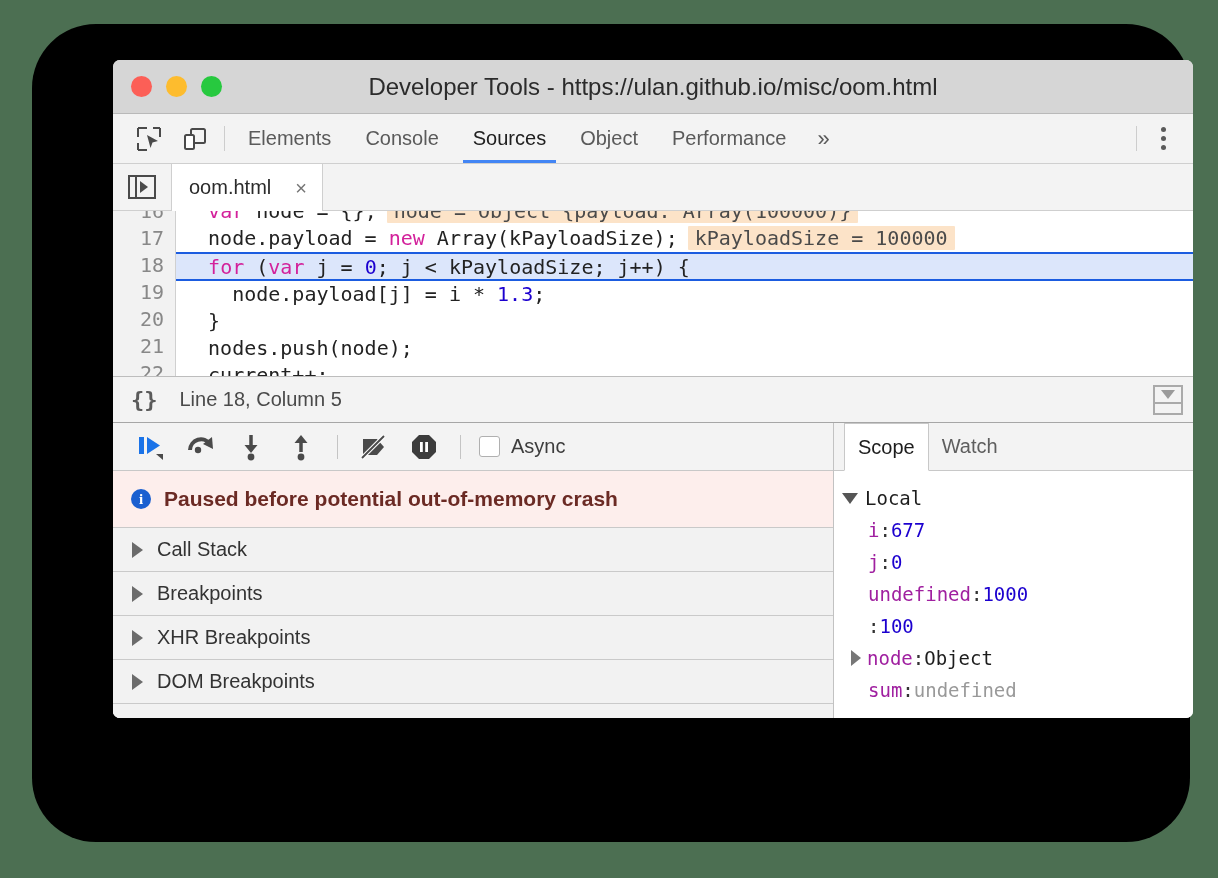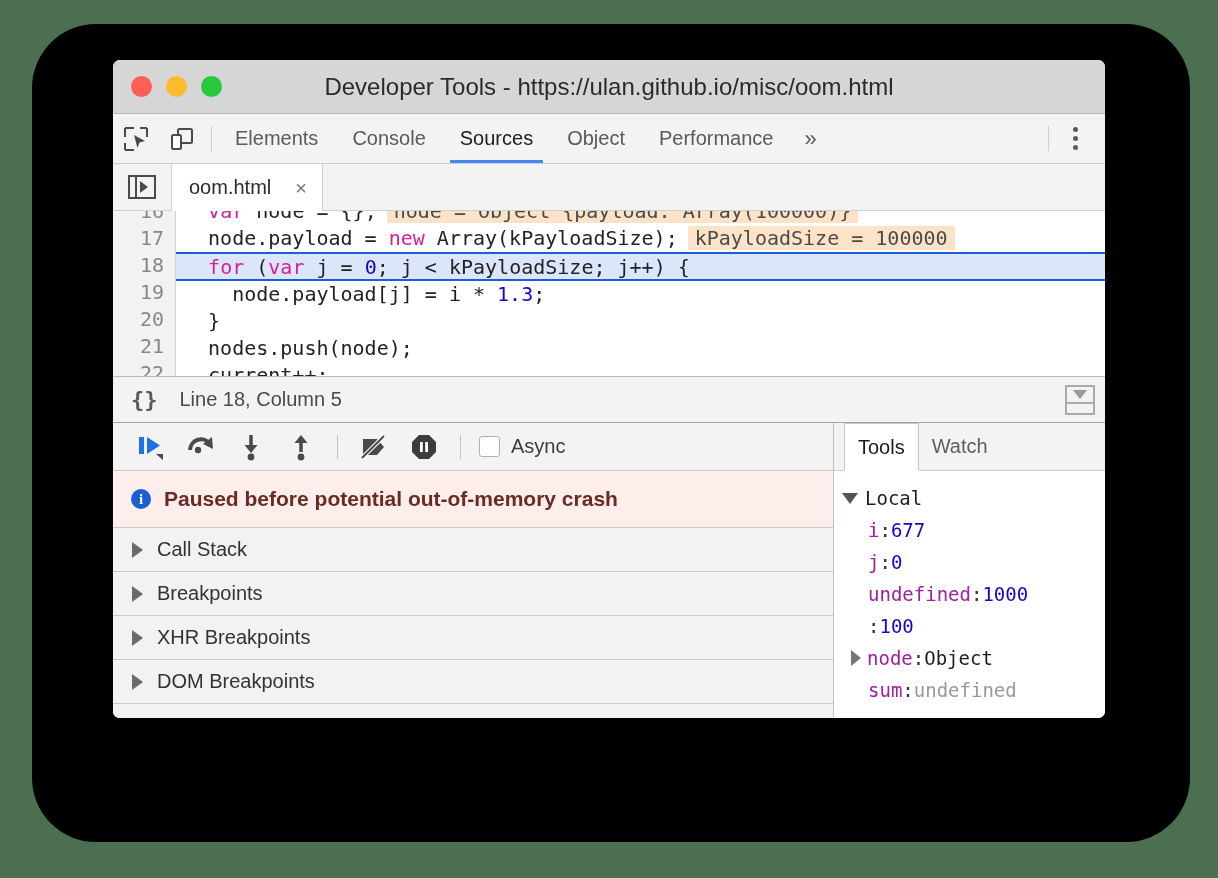--- a/index.html
+++ b/index.html
@@ -31,7 +31,7 @@
   #window {
     position: absolute;
     left: 113px; top: 60px;
-    width: 992px; height: 658px;
+    width: 1080px; height: 658px;
     background: #ffffff;
     border-radius: 7px;
     overflow: hidden;

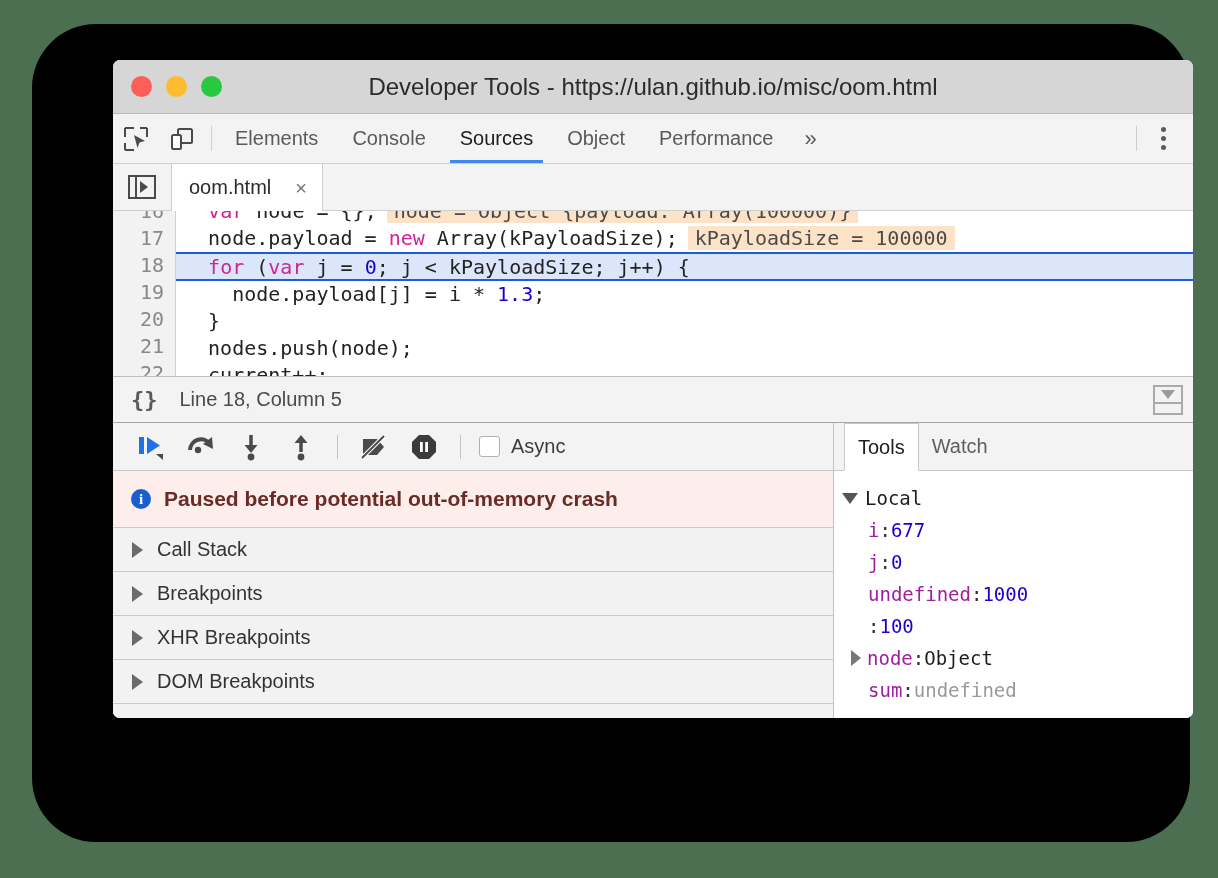--- a/index.html
+++ b/index.html
@@ -75,6 +75,7 @@
     display: flex;
     align-items: stretch;
     flex: none;
+    padding-left: 13px;
   }
   .tb-icon-btn {
     width: 46px;

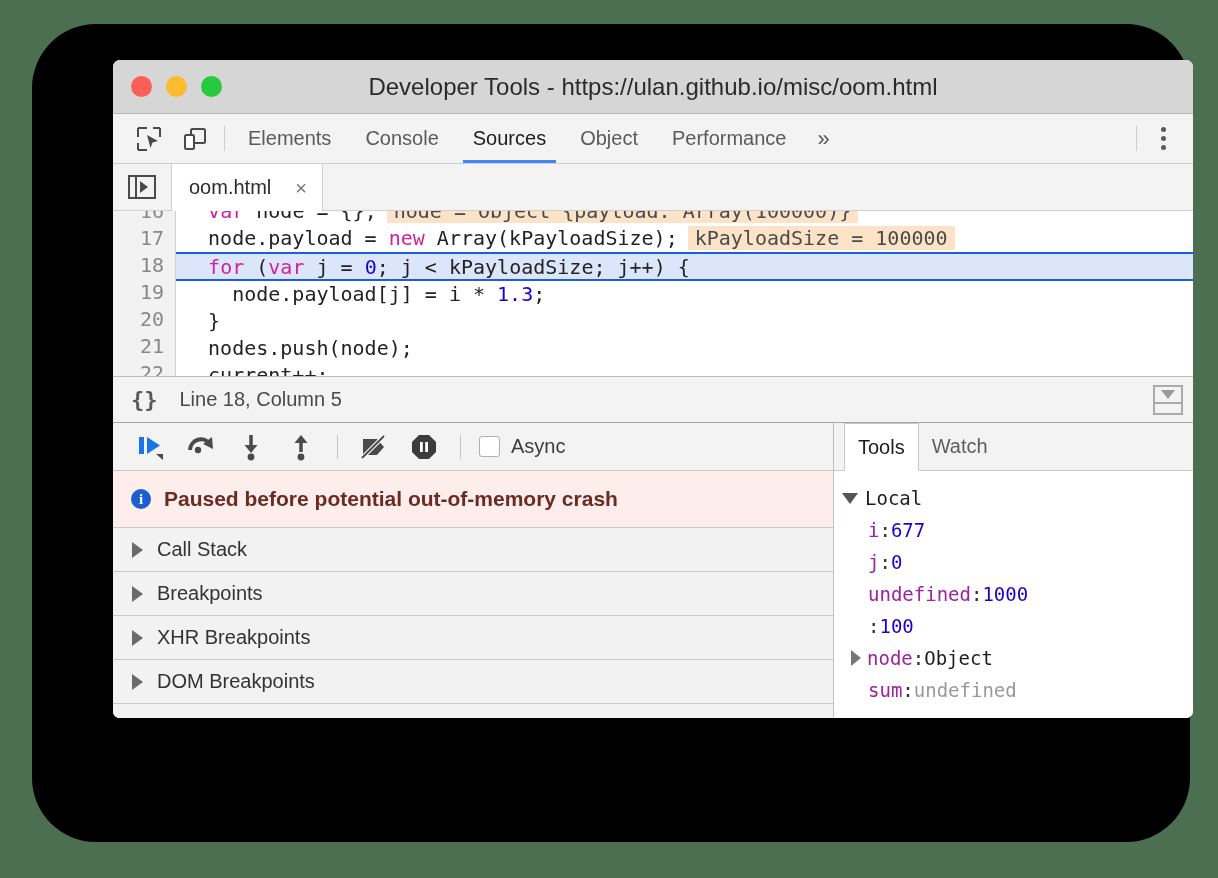--- a/index.html
+++ b/index.html
@@ -597,7 +597,7 @@
     <div id="sidebar">
       <div id="sidebar-tabs">
         <div class="sb-tab active">
-          <span>Tools</span>
+          <span>Scope</span>
         </div>
         <div class="sb-tab">
           <span>Watch</span>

····················

▶ _About this exercise_
Each line of the data should be printed again exactly. Please leave pictures out.

▶ _Result of this task_
--- a/index.html
+++ b/index.html
@@ -31,7 +31,7 @@
   #window {
     position: absolute;
     left: 113px; top: 60px;
-    width: 992px; height: 658px;
+    width: 1080px; height: 658px;
     background: #ffffff;
     border-radius: 7px;
     overflow: hidden;

--- a/index.html
+++ b/index.html
@@ -75,6 +75,7 @@
     display: flex;
     align-items: stretch;
     flex: none;
+    padding-left: 13px;
   }
   .tb-icon-btn {
     width: 46px;

--- a/index.html
+++ b/index.html
@@ -597,7 +597,7 @@
     <div id="sidebar">
       <div id="sidebar-tabs">
         <div class="sb-tab active">
-          <span>Tools</span>
+          <span>Scope</span>
         </div>
         <div class="sb-tab">
           <span>Watch</span>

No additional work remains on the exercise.